» **Exercise**:
Below are some records. Set down exactly the line holding "[196,781,268,799] output, ->" and every later line through the end, omitting the pictures.

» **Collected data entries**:

*** Begin section ***

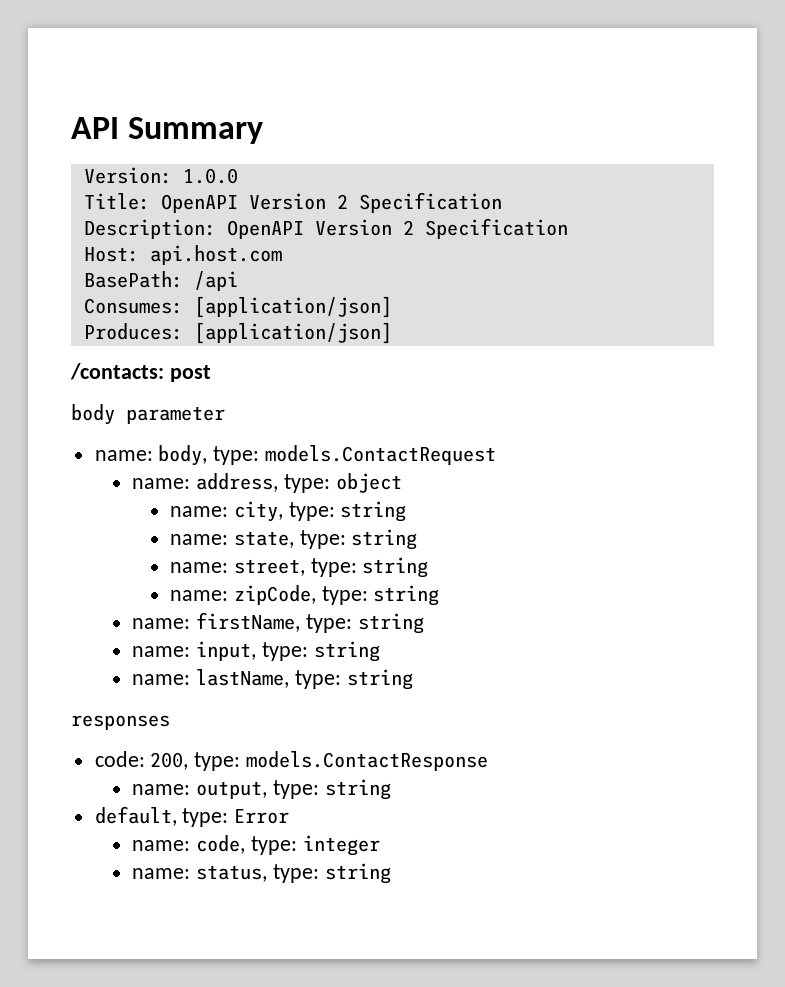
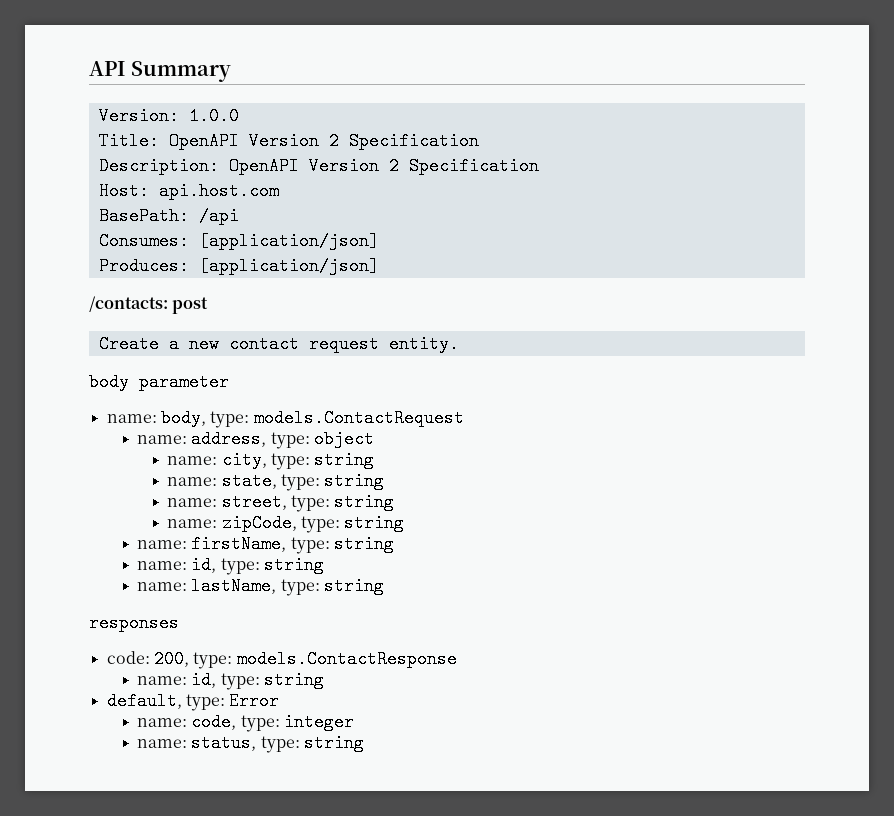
(211, 373) none -> [98,335,459,353] // Create a new contact request entity.
[196,641,257,661] input, -> [191,556,217,574] id,
[196,781,268,799] output, -> [191,671,217,689] id,

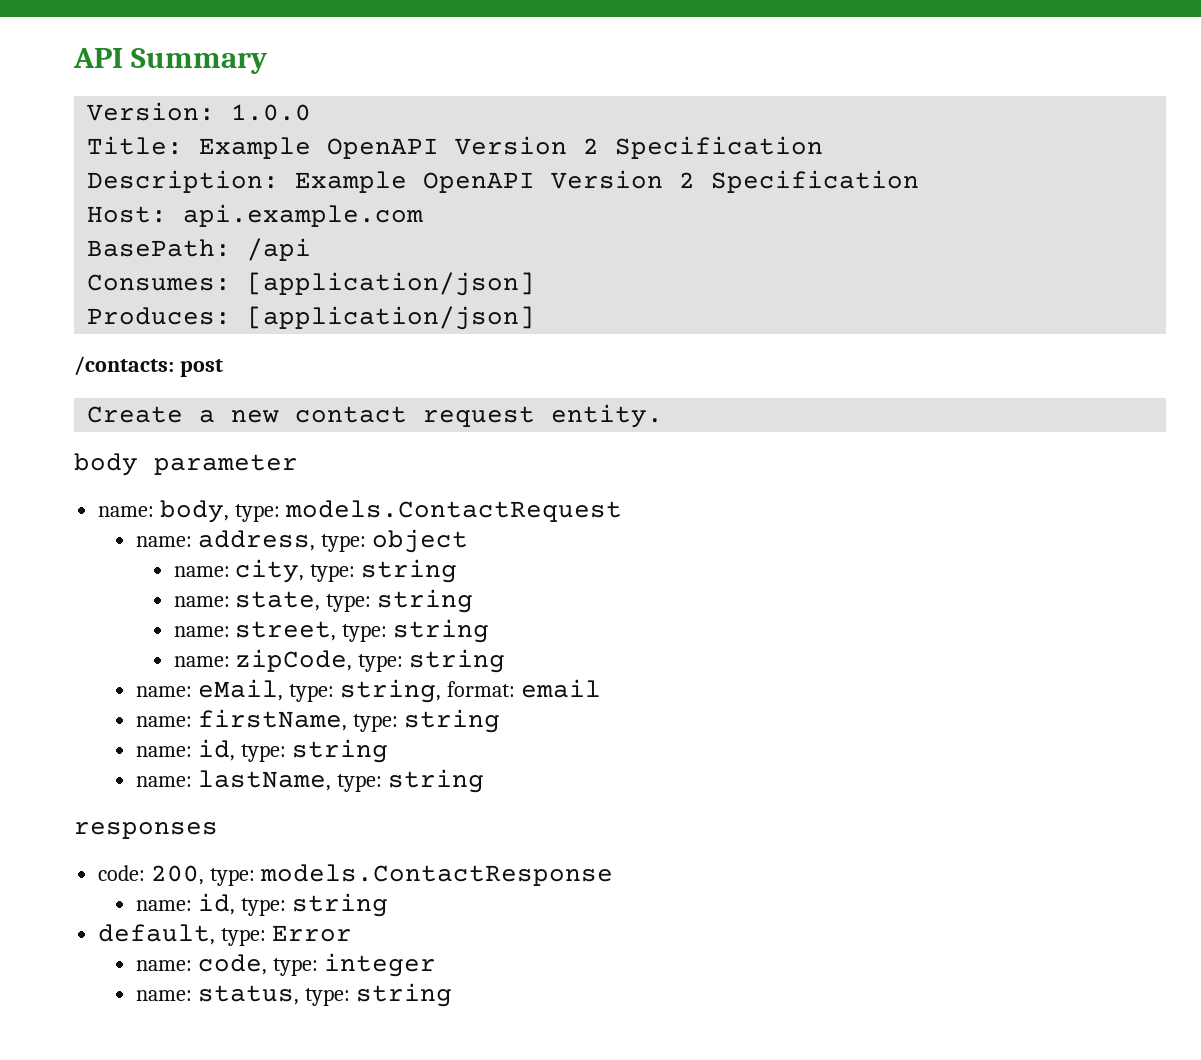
(159, 141) none -> [199,137,312,159] Example
(219, 166) none -> [295,171,408,193] Example
[158,182,279,200] api.host.com -> [183,204,424,227] api.example.com
(405, 523) none -> [135,679,601,703] // name: eMail, type: string, format: email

*** End section ***

» **Result of this exercise**:
[196,781,268,799] output, -> [191,671,217,689] id,

(159, 141) none -> [199,137,312,159] Example
(219, 166) none -> [295,171,408,193] Example
[158,182,279,200] api.host.com -> [183,204,424,227] api.example.com
(405, 523) none -> [135,679,601,703] // name: eMail, type: string, format: email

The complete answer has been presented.